[Mimedefang] Dropping Attachment from one User (thank you for any and all help)
Aaron Enders
aenders24 at comcast.net
Fri Jun 3 12:03:36 EDT 2011
My apologies, here is mimedefang-filter. ---- I believe it might be an
issue with winmail.dat. as I've found this in the mail.info log...
Question is, how can I ignore the winmail.dat and still recieve the pdf?

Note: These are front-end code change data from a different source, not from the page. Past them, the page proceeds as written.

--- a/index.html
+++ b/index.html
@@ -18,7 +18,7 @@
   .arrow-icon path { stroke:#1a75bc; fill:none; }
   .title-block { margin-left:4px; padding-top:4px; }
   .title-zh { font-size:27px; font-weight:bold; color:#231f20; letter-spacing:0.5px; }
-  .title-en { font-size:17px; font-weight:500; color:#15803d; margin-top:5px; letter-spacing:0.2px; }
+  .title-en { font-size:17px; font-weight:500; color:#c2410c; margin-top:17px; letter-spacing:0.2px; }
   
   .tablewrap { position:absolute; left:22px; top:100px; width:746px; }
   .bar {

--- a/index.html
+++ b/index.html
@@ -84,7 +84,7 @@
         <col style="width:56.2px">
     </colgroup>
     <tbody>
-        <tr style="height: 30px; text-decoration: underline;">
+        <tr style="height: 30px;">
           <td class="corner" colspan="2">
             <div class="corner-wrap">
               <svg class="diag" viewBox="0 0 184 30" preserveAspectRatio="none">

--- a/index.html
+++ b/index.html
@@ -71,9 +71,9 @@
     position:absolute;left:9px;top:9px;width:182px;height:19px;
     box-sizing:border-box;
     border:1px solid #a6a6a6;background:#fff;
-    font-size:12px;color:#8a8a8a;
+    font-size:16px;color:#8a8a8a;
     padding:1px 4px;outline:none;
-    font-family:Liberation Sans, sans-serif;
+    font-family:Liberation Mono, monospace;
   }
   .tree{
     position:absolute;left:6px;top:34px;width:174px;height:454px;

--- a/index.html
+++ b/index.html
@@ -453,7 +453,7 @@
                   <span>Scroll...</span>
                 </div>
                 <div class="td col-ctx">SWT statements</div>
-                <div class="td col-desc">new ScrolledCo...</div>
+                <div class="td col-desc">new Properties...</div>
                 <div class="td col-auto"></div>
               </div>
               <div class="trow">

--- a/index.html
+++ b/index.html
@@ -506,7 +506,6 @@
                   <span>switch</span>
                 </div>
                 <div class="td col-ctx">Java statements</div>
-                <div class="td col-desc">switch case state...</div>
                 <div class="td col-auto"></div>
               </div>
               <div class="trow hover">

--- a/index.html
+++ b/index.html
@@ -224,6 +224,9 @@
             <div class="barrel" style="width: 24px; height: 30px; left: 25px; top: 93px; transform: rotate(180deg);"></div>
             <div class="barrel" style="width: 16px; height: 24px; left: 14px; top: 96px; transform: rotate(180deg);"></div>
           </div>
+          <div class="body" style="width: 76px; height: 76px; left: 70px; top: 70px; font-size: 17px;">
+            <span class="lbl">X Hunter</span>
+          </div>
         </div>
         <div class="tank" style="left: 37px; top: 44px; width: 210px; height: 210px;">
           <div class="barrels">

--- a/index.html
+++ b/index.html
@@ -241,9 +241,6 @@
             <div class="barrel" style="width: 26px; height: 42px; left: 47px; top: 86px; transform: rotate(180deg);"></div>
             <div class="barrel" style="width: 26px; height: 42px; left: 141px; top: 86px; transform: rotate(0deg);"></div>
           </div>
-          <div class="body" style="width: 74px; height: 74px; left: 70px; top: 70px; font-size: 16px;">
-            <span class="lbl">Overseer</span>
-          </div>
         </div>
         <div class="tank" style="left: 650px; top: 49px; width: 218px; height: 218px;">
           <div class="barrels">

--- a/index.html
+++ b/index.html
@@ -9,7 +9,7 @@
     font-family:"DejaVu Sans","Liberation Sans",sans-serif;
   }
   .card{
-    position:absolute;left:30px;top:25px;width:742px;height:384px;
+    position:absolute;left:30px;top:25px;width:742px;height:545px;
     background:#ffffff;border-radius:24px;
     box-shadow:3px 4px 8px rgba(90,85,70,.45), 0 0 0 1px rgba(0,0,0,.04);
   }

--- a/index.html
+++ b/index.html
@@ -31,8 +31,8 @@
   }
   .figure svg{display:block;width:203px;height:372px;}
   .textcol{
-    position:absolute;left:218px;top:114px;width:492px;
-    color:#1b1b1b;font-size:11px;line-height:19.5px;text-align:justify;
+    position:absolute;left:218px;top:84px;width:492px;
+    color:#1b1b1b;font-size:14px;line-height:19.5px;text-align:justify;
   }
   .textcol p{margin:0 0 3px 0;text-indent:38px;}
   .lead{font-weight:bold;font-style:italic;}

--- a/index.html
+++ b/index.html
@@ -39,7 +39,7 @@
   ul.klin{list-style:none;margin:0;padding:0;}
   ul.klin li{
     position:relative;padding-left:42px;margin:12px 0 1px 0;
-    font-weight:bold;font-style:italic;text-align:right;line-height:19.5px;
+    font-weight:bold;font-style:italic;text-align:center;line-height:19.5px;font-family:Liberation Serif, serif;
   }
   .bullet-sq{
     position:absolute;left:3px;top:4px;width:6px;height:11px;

If this is indeed the problem. I've asked our client to send in plain
text for the time being but this is happening more and more frequently.
Do I not need the sub extract_tnef( $ ) at the end?
Jun 2 14:58:55 smtp1 mimedefang.pl[2032]: ytnef didn't find any
attachments, but we are dropping the winmail.dat mime part anyway
Greped out most comments with # to make it smaller....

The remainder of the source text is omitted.